Chronique des taux de la banque Eric Sturdza.
Dans un monde traditionnel, la publication du PIB américain à 4,9% aurait dû déclencher au minimum un mini sell-off sur les marchés obligataires. La nouvelle n’a pourtant pas ébranlé les marchés de taux et le 10 ans US, qui s’affichait à 4,98% avant la publication de la statistique, a clôturé la séance du 26 octobre au-dessous de 4,85%. Nos manuels universitaires nous auraient donc menti? En revanche, les marchés n’ont pas bronché le lendemain lorsque le PCE Deflator et le Core PCE sont sortis en ligne avec les attentes. Ces deux importants piliers de l’économie américaine ne vont pas modifier l’attitude de la Fed demain soir (à 19 heures, attention à l’heure d’hiver!). Ce qui nous fait poser l’équation suivante 4,9 + 3,7 = 5,3, autrement dit PIB très élevé + inflation Core qui décroît trop lentement = statu quo de la Fed à 5,25%-5,5% (soit 5,325% milieu de fourchette).

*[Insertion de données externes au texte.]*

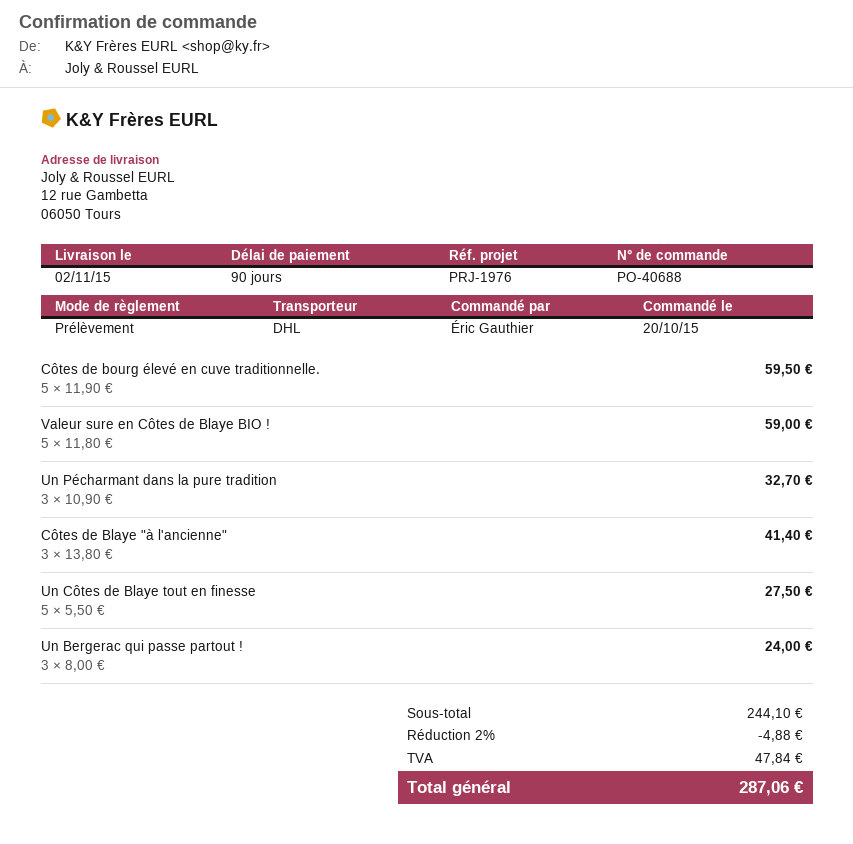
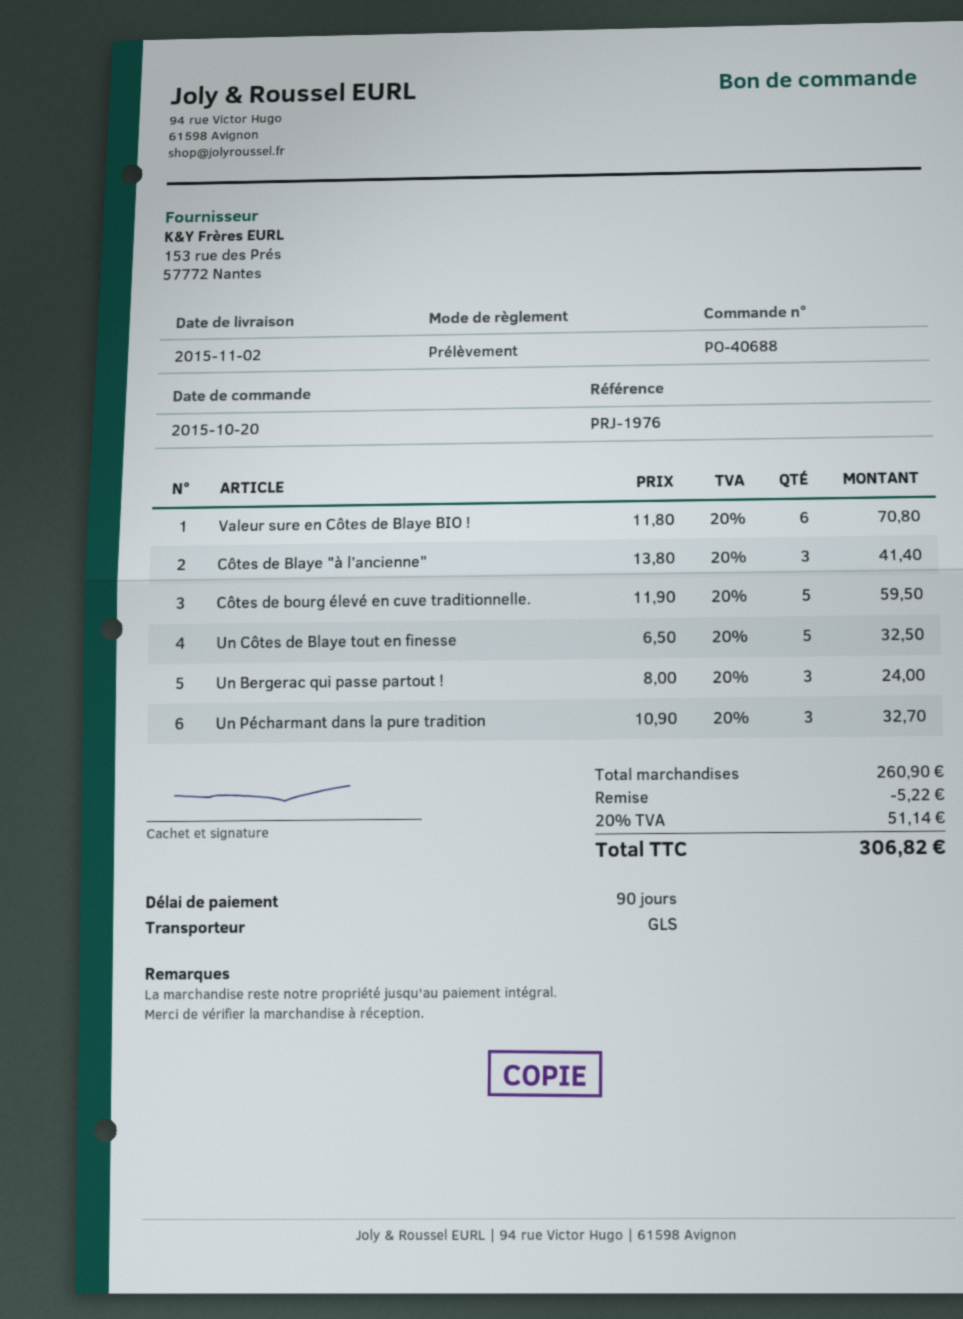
shipping method: DHL -> GLS
Valeur sure en Côtes de Blaye BIO !: 5 x 11.80 = 59.00 -> 6 x 11.80 = 70.80
Un Côtes de Blaye tout en finesse: 5 x 5.50 = 27.50 -> 5 x 6.50 = 32.50
subtotal: 244.10 -> 260.90
discount: 4.88 -> 5.22
tax: 47.84 -> 51.14
total: 287.06 -> 306.82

Ce qui maintient les taux longs en-deçà de leurs récents plus hauts, c’est en premier lieu que de nombreuses stars des marchés, Bill Ackman en tête, ont décidé de commencer à prendre leurs profits sur leurs positions ultra-shorts en taux longs US lorsque le 10 ans a touché le niveau de 5%. Si l’on rajoute à cela le risque géopolitique grandissant, le baril de pétrole stabilisé à 85 dollars, la récession en Europe, un début de saison des résultats décevant, un S&P 500 à -10% depuis fin juillet, il apparaît logique que les investisseurs commencent à voir d’un autre œil les marchés obligataires.
Comme l’a bien résumé un gérant célèbre sur Bloomberg TV: «on ne peut pas continuer à shorter les taux dans un monde devenu autant dangereux à tous points de vue». Nous ne pouvons pas nous empêcher de croire que la proximité de 2024 y est également pour quelque chose. Il va falloir commencer à repositionner les portefeuilles et les trois années consécutives de performances en chiffres rouges pour les Treasuries semblent plaider en leur faveur pour l’année prochaine. La saison 2024 a commencé, nous avons toujours eu pour habitude de nous fixer comme deadline la fête de Thanksgiving pour implémenter la stratégie de l’année suivante. Il ne nous reste donc plus beaucoup de temps.
Ces deux anglicismes seront selon nous les stars de l’année qui s’annonce belle pour les marchés de taux. On nous promettait un millésime 2023 excellent pour les obligations, les experts se sont juste trompés d’une année et c’est au moment où les plus pessimistes cèdent à l’écœurement qu’il faut les convaincre de patienter encore un peu. Les semaines et les mois qui viennent seront vraisemblablement marquées par la remise en cause du «higher for longer» par les investisseurs. Dès que les marchés auront compris que le cycle de hausses de taux est terminé, la partie courte de la courbe redescendra bien en-dessous de son niveau actuel. Les premières baisses de taux seront attendues pour le printemps prochain et le bullish steepening s’installera pour de bon. Il ne faudra toutefois pas commettre l’erreur de tout miser sur la partie courte car un mouvement de taux de grande ampleur sur des titres à faible duration s’avère moins performant qu’une détente légère sur les taux longs à duration élevée. Cela va sans dire mais cela va mieux en le disant.
Le barbell sera également intéressant en 2024. Nous allons donc continuer de privilégier une stratégie que nous avons déjà commencé à mettre en place dès septembre. Il s’agit de carrément «couper en deux» les portefeuilles avec, d’un côté, une forte allocation en crédits Investment Grade, TIPS et Treasuries à taux nominaux à maturités 3-4 ans maximum dans une logique «buy and hold» et de l’autre côté, un overlay de duration composé de 10, 20 et surtout 30 ans Treasuries afin de profiter du prochain rally des long bonds. L’année 2024 a sans doute déjà commencé le 23 octobre, ce fameux jour où le 10 ans US a franchi la barre symbolique de 5%.